● **Task to carry out**: Please give back, word for word, only the lines starting at the one containing "[271,124,464,166] 68,455 Listens" and ending at the one containing "[271,898,464,939] 60,150 Listens" within the material below.

● **Data**:
------------------------------
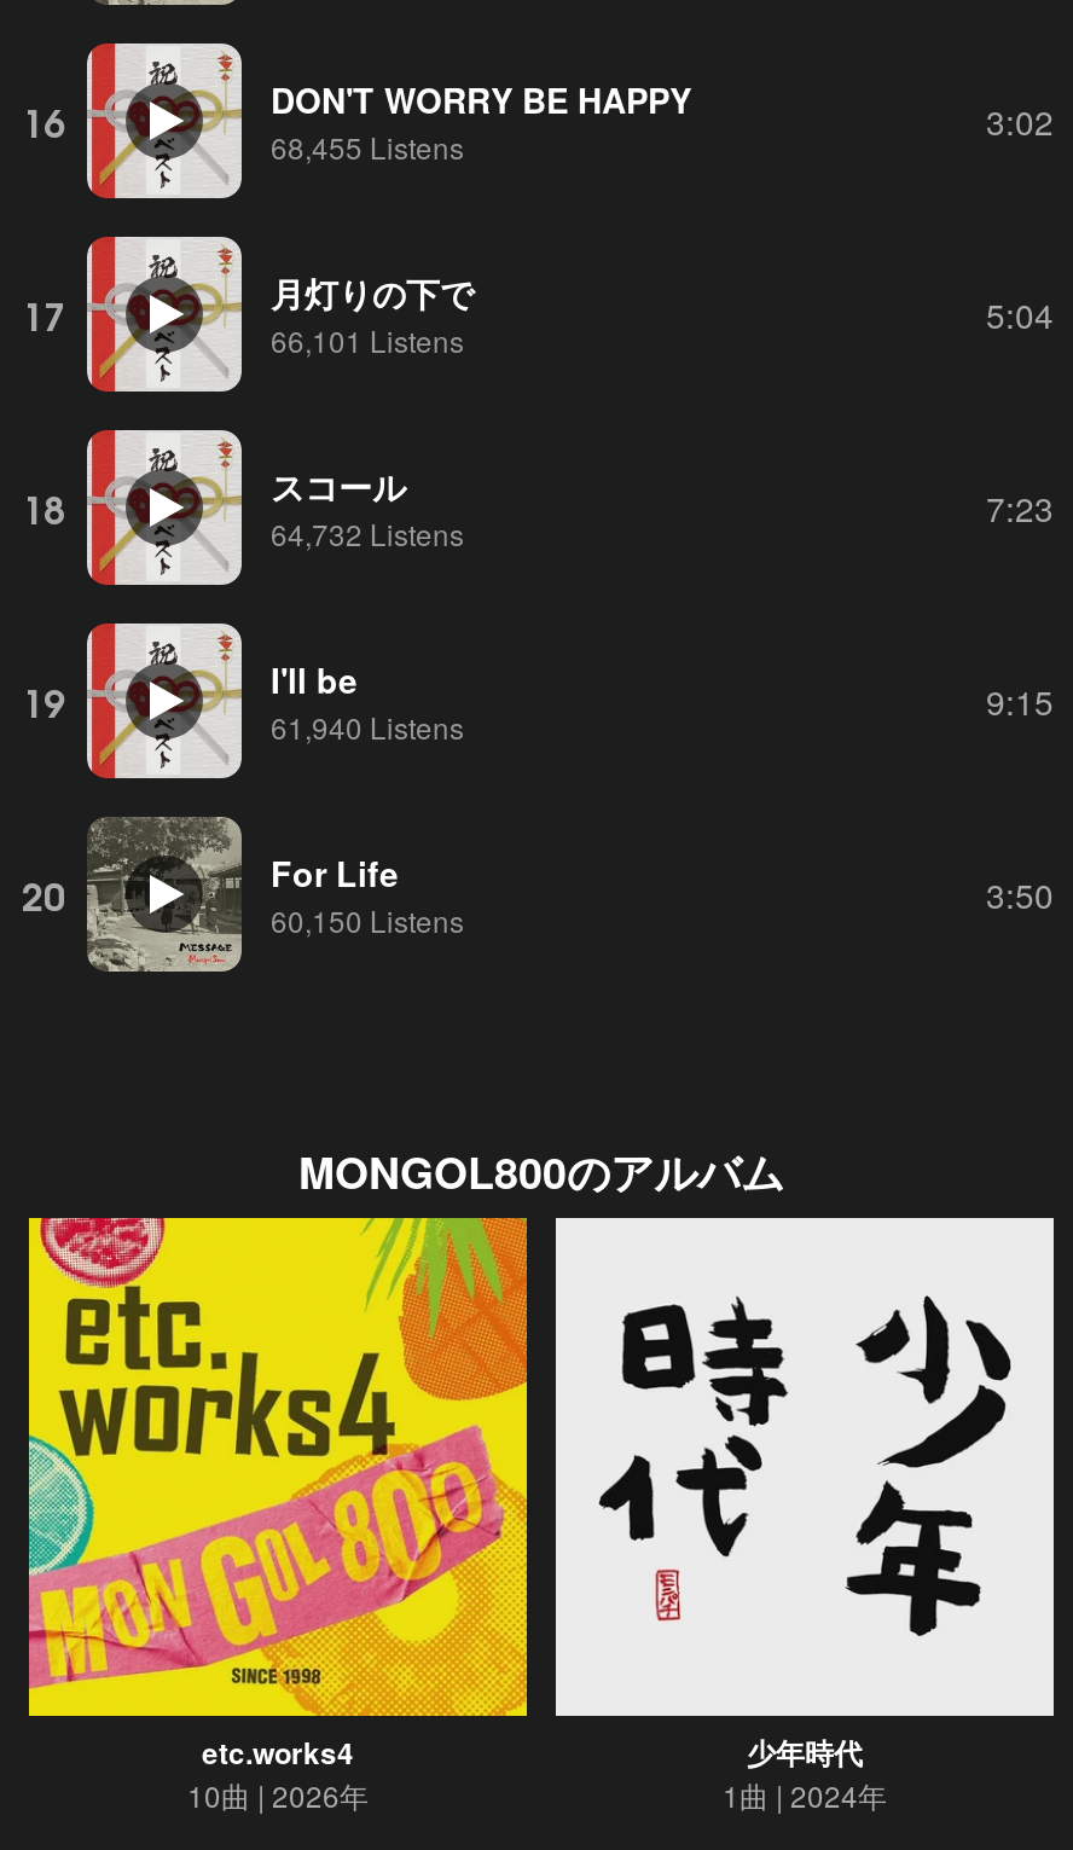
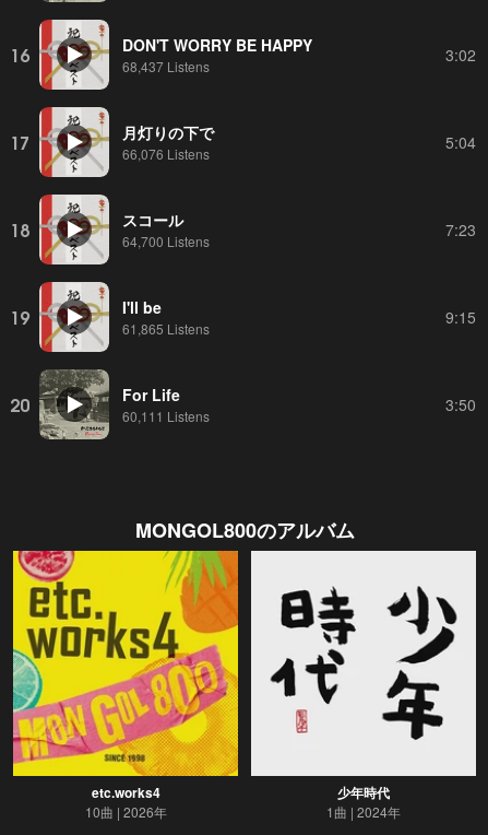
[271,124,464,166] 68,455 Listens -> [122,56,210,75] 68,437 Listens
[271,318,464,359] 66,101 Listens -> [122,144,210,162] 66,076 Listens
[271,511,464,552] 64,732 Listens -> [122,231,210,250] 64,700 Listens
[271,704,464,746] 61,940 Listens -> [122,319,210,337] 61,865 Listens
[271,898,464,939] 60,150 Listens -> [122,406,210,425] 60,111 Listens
------------------------------
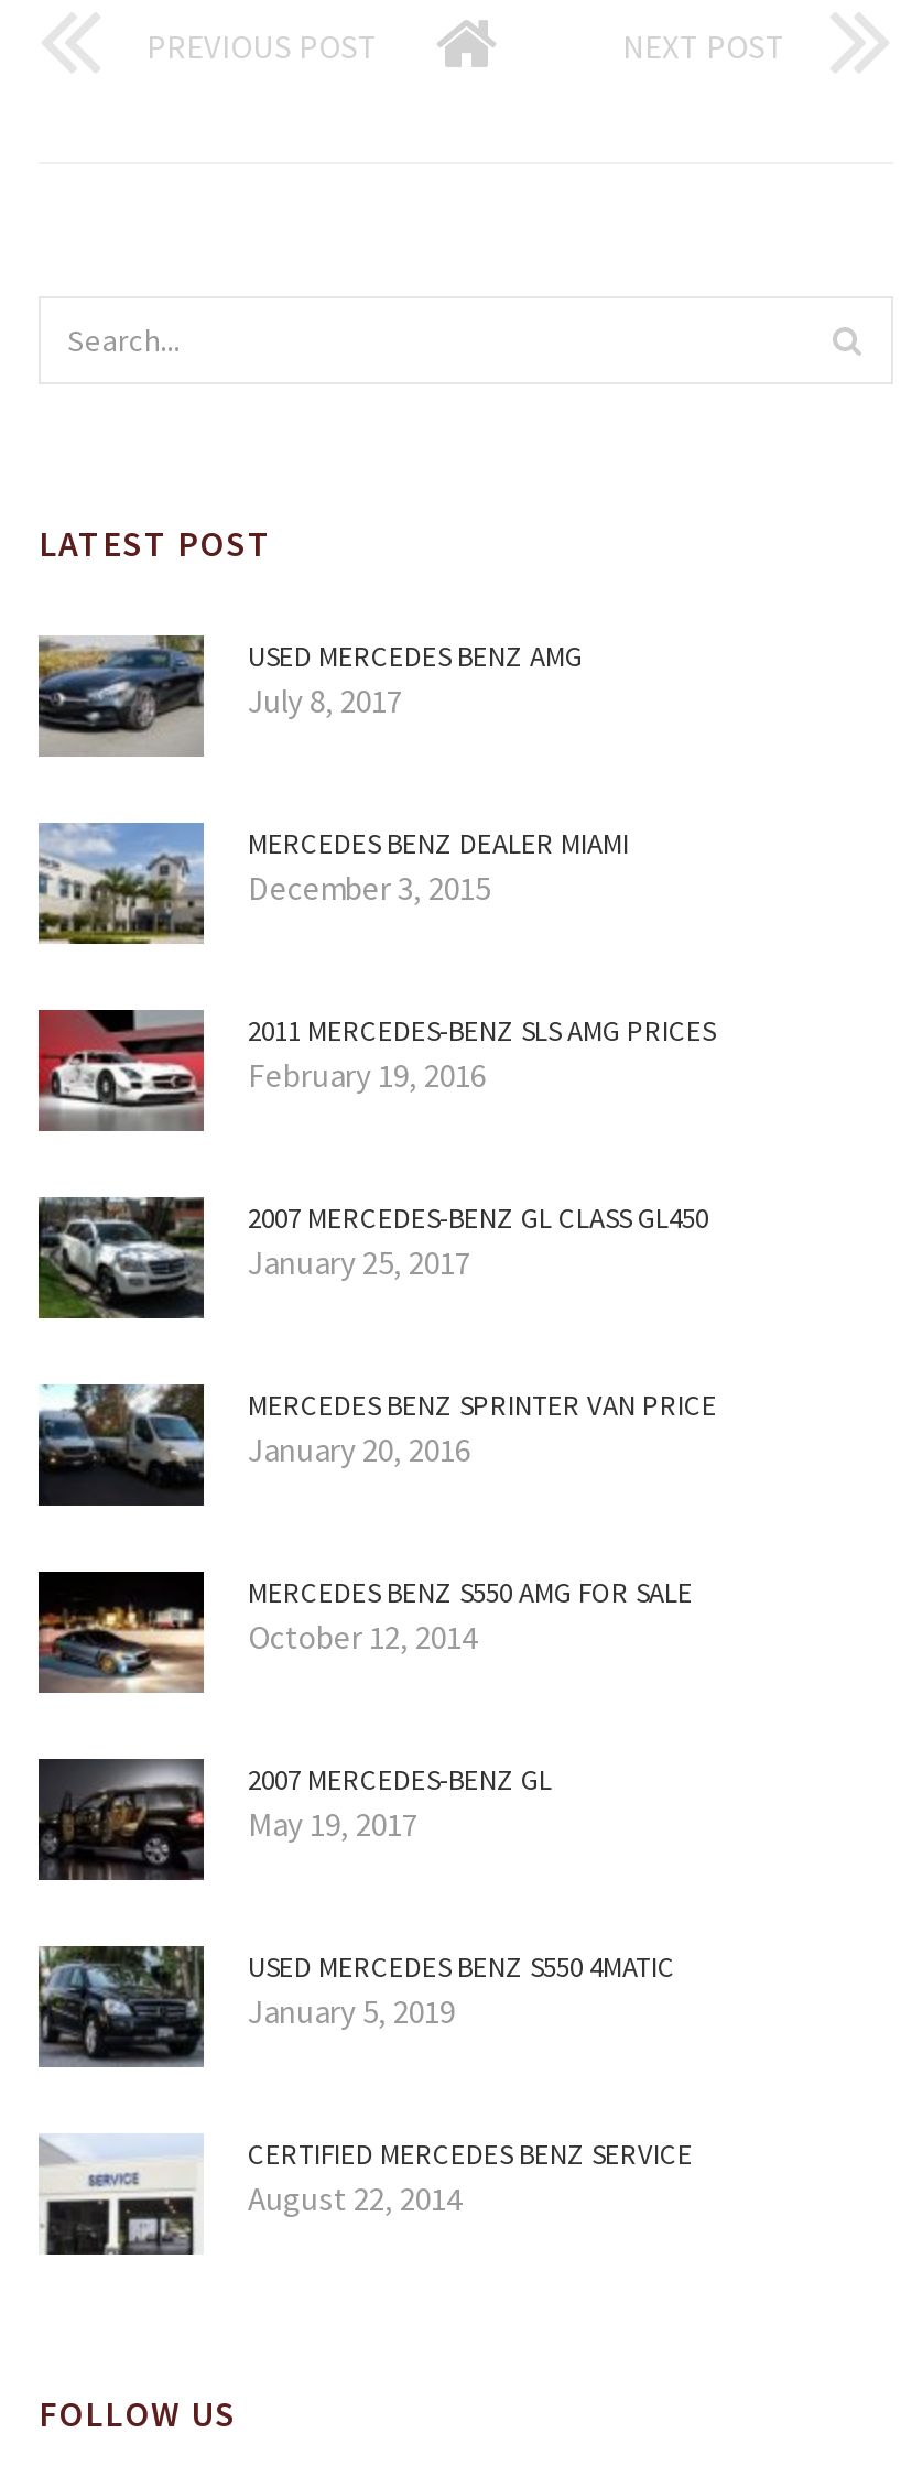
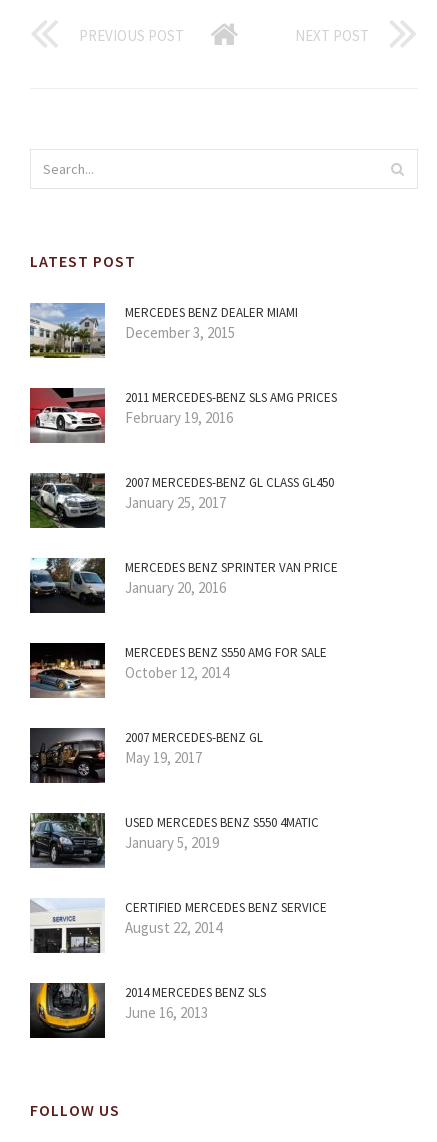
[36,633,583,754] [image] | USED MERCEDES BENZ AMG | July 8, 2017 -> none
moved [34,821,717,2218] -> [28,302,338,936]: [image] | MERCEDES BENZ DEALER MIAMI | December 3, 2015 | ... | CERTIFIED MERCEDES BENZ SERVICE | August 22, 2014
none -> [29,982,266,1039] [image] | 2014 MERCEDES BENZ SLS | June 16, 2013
------------------------------
● **Task solution**:
[271,124,464,166] 68,455 Listens -> [122,56,210,75] 68,437 Listens
[271,318,464,359] 66,101 Listens -> [122,144,210,162] 66,076 Listens
[271,511,464,552] 64,732 Listens -> [122,231,210,250] 64,700 Listens
[271,704,464,746] 61,940 Listens -> [122,319,210,337] 61,865 Listens
[271,898,464,939] 60,150 Listens -> [122,406,210,425] 60,111 Listens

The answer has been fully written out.